Sicheng sighs, wrapping his fingers around the smooth glass as soon as the bartender sets it down. “You’re ruining my plan.”

“Oh what? You mean the men eyeing you in the corner won’t take you back to their private room if you have me buying you drinks?” He doesn’t sound smug, more rhetorical than anything else. As if he assumed Sicheng would be doing something stupid, which is only half the reason Kun is here.

“They won’t think I’m innocent with Qian Kun buying me drinks, no.” Sicheng confirms dryly. He hasn’t met his eyes but he knows Kun is looking at him, short glass dangling dangerously between his slim fingers. The bar is dark, the only light being the fake lanterns that line either side of the drinks on the back wall. There’s a chandelier that hangs from the center of the room, dazzling the chairs and tables in hints of crystal light. It does nothing for visibility, Sicheng thinks. Only there for a show of wealth. He used to love it in here, oddly enough. Used to come here with Yuta whenever they were both in the city at the same time. Sicheng thinks of shot glasses full of rum, jet black hair framing a perfectly angled face. Most of the time vision becomes increasingly blurred with intoxication, but Yuta looks _better_. More beautiful than Sicheng can ever describe with words. The bar is nothing but dull now, as most things are without Yuta there.

“That pistol hidden in your shirt is good by the way. I almost didn’t notice it pressed against your back. The solid black number does wonders for you.”

“Fuck off, Kun.” Sicheng huffs, it’s short and angry, but he knows Kun doesn’t flinch.

“Who are they?” He juts his chin in the direction of the men Sicheng’s been watching. Before Kun got here they were eyeing him back, slapping each other’s shoulders and laughing as he smiled sheepishly from his spot at the bar. Now they looked at anything except for him and his intimidating company, downing their beers and making plans for the nearest exit. Another dead end, answers Sicheng wouldn’t get. He stops spinning his glass on the wooden surface of the bar when he feels Kun’s hand relocate to his thigh, it’s warm and soft and excruciatingly comfortable where it lands. He speaks again when he knows Sicheng won’t answer, knows the boy doesn’t have the energy to tell him what he can already see. “Come home with me.”

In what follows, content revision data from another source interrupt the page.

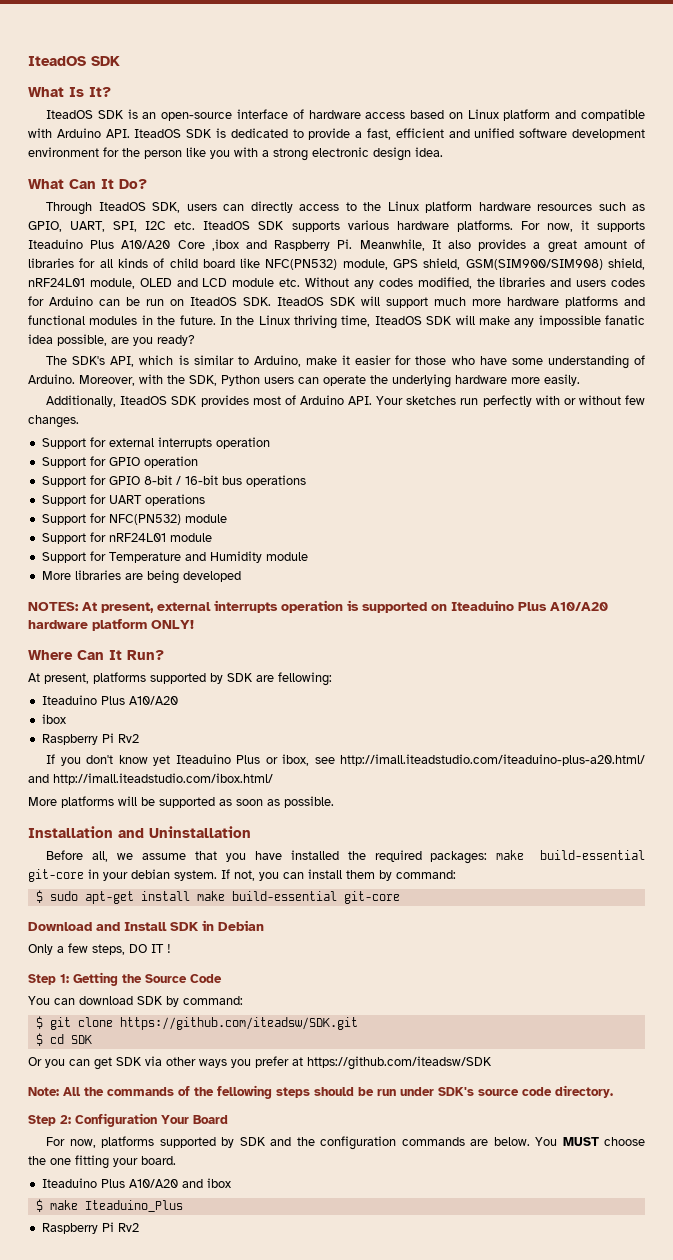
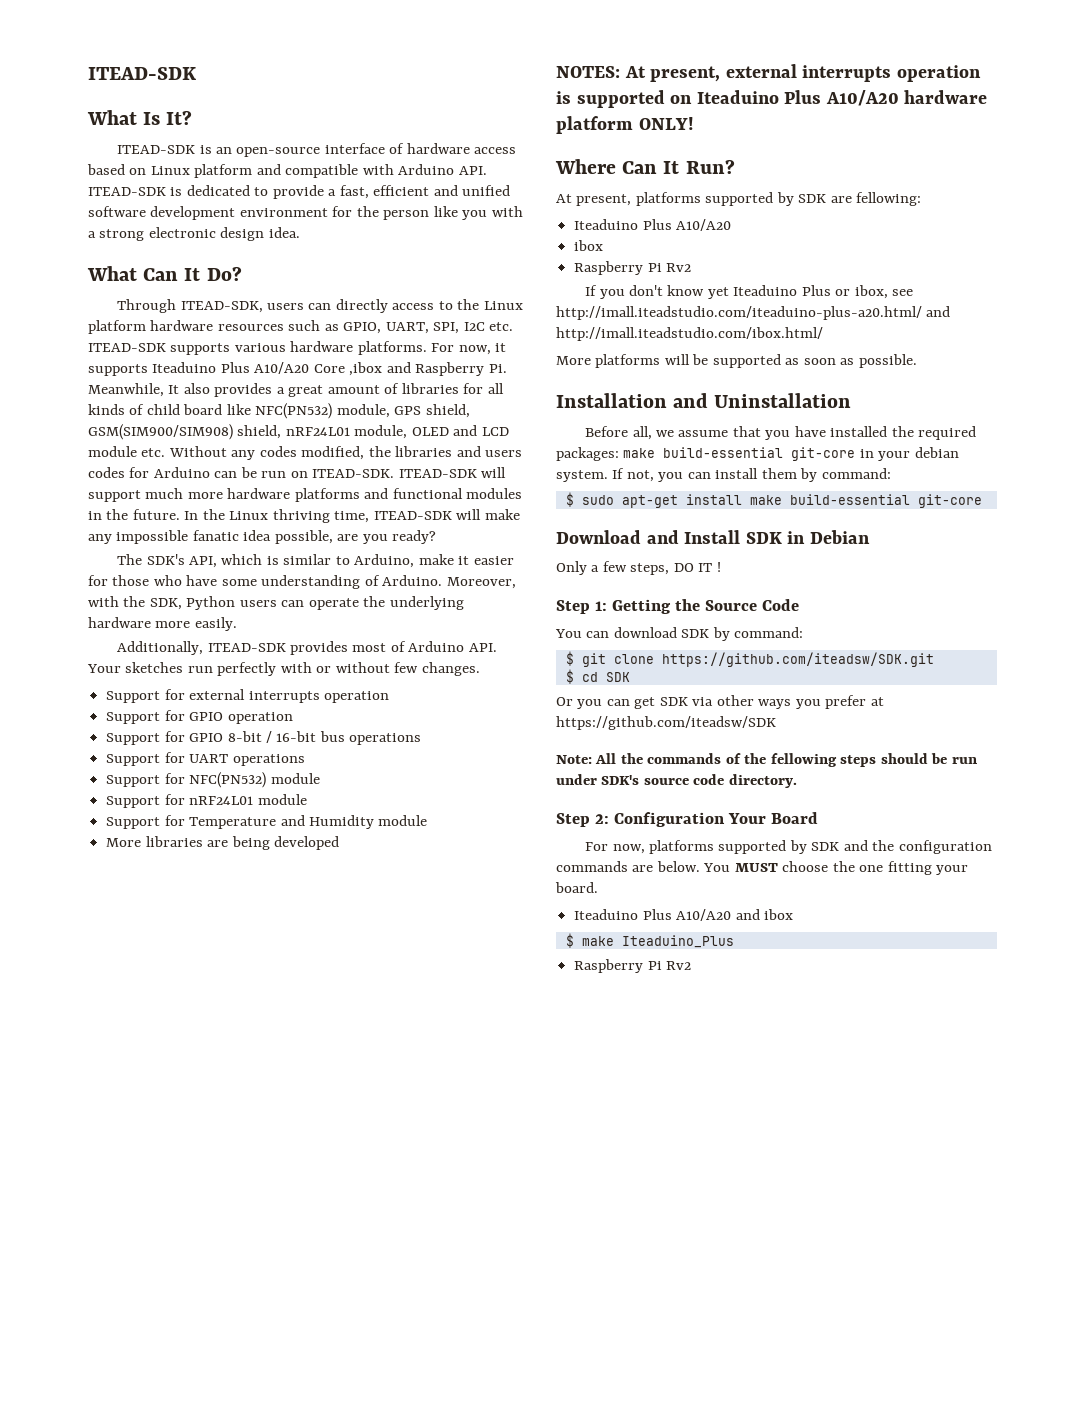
[28,56,120,66] IteadOS SDK -> [88,67,196,80] ITEAD-SDK
[46,110,124,119] IteadOS SDK -> [117,145,196,154] ITEAD-SDK
[134,129,213,138] IteadOS SDK -> [88,187,166,196] ITEAD-SDK
[98,202,181,213] IteadOS SDK, -> [180,301,263,313] ITEAD-SDK,
[203,221,285,230] IteadOS SDK -> [88,343,166,352] ITEAD-SDK
[190,297,356,306] IteadOS SDK. IteadOS SDK -> [312,469,477,478] ITEAD-SDK. ITEAD-SDK
[374,316,453,325] IteadOS SDK -> [373,511,452,520] ITEAD-SDK
[120,396,198,405] IteadOS SDK -> [207,643,286,652] ITEAD-SDK

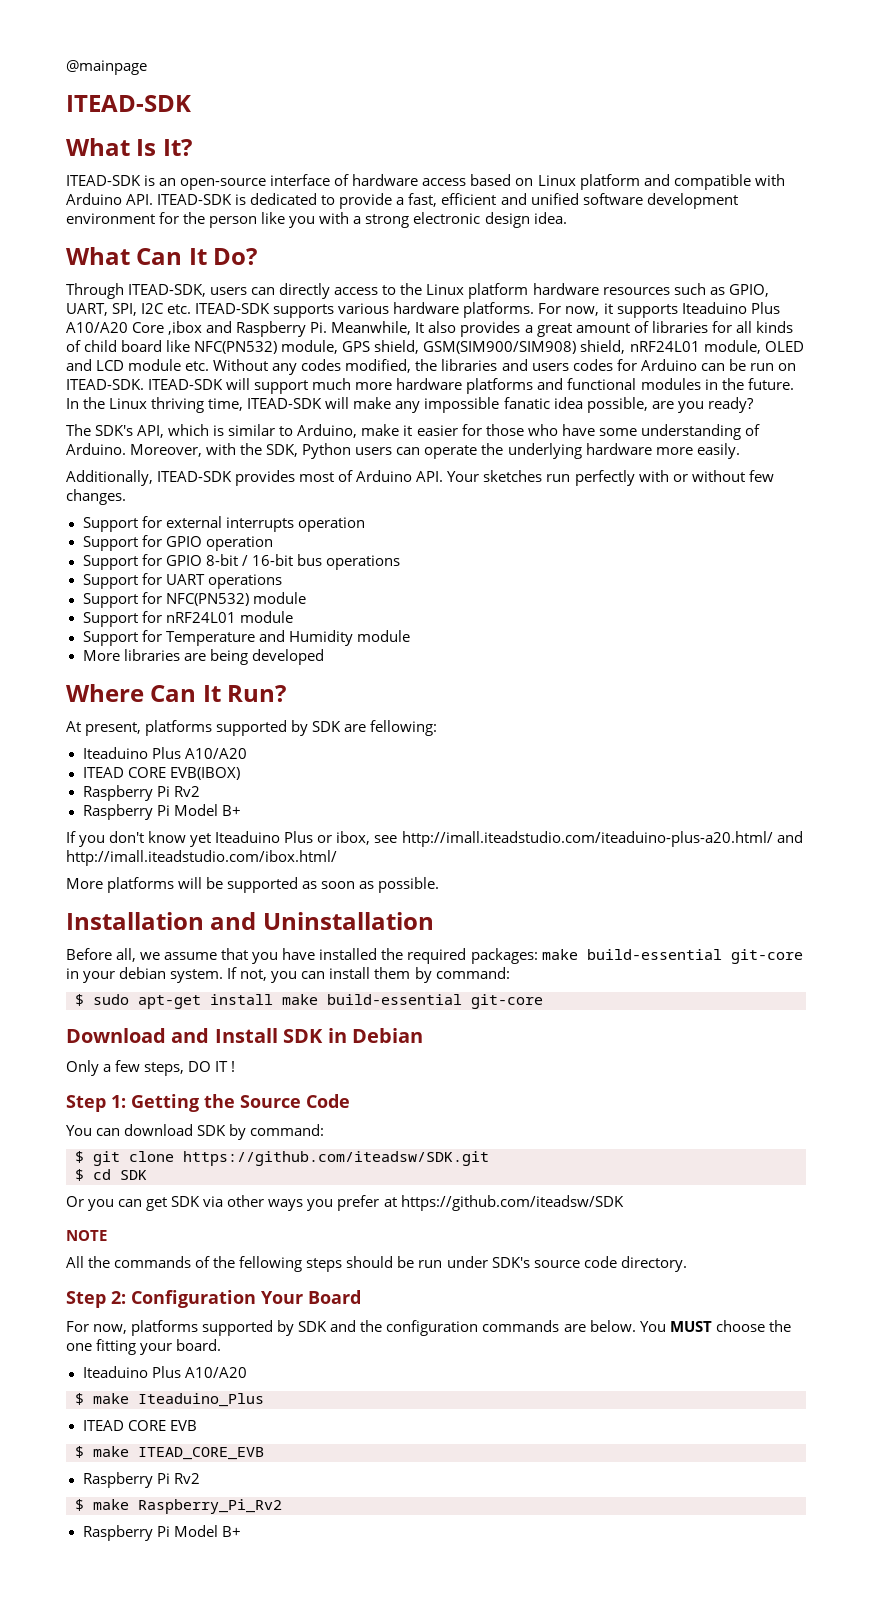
(88, 73) none -> [66,60,147,75] @mainpage //
[556,64,981,82] [556,90,988,108] [556,116,694,134] // NOTES: At present, external interrupts operation is supported on Iteaduino Plus A10/A20 hardware platform ONLY! -> (324, 657) none
[574,240,604,251] [574,261,692,275] ibox // Raspberry Pi Rv2 -> [82,767,240,780] [82,785,200,801] [82,804,241,820] ITEAD CORE EVB(IBOX) // Raspberry Pi Rv2 // Raspberry Pi Model B+
[556,755,592,764] Note: -> [66,1230,107,1241] NOTE //
[735,909,793,920] and ibox -> (247, 1372) none
[574,959,692,973] Raspberry Pi Rv2 -> [82,1420,197,1431] [75,1446,264,1460] [82,1472,200,1488] [75,1499,282,1514] [82,1525,241,1541] ITEAD CORE EVB // $ make ITEAD_CORE_EVB // Raspberry Pi Rv2 // $ make Raspberry_Pi_Rv2 // Raspberry Pi Model B+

Sicheng looks at him now, searching his face for some sort of grounding. Kun looks back like he’s got all the time in the world, but he knows Kun. Perhaps better than anyone. He’s trained to see the desperation that lies beneath his gaze, the pleas that claw through the air between them. It is like waiting for a glass that has fallen to shatter. Like hoping not to be caught in the crossfire, but unable to look away, until there are shards everywhere, catching the light with every slide on a marble floor. Sicheng and Kun are not in love, they never have been. They just share a similar pain, a wound that only the two of them can understand. Sicheng knows this, knows that falling into Kun’s bed only means another night spent with distractions. Another night not knowing how to cope with the reality he’s now living in. But Sicheng is tired, and as he glances back to the group of cartel members leaving their table, he thinks of the silk sheets lining Kun’s mattress. The way it feels to let go beneath them, to muffle groans and pull hair and float thousands of miles in the air. Only to come back down and sleep for the first time in weeks, if only for a few hours.

 

****  
Sicheng has a habit of getting up early, and by early, it’s about 4am. Usually that’s when the dreams wake him, if he even sleeps at all. His hands clutch the edge of the marble counter in Kun’s bathroom, leaning over the sink to focus on his breathing. The sweat clinging his hair to his forehead feels cold, and he begins to count as his brain recollects the images he saw before he woke up. 1—leather gloves wrapped around the barrel of a small black pistol. The sides etched in a white engraving of thorns and flowers, Yuta’s pistol. 2—a blinding white smile. Teeth perfectly aligned as they laugh on Sicheng’s lips. It’s hard to make out the words that leave them, hard to focus on anything but the breath on his own mouth. He manages to catch it before is slips away. “You’re always so meticulous Sicheng, would you please relax. My Sicheng, please remember to breathe, I’m only a call away.” 3—the ravenous heat. The flames that envelope the station, so explosive that Sicheng can feel it singe his cheeks from several feet away. The way they rise and rise like the bile and panic in his throat. _No_ , he thinks as he runs towards it. _No, no, no_. But it’s no use. He cannot cover ground fast enough, cannot cover any ground at all. The harder he runs, the more it’s apparent he will never reach the station. It moves as he moves, a continuous distance between them. The burning in his chest mirrors the flames before him, and he realizes it’s because his heart is in that station, scorching into nothing but dust and ash while Sicheng is forced to watch. He doesn’t have time to cry out before his eyes fly open, the only sign of reality being the small clock next to Kun’s bed. Red numbers lighting angrily into the dark and quiet room.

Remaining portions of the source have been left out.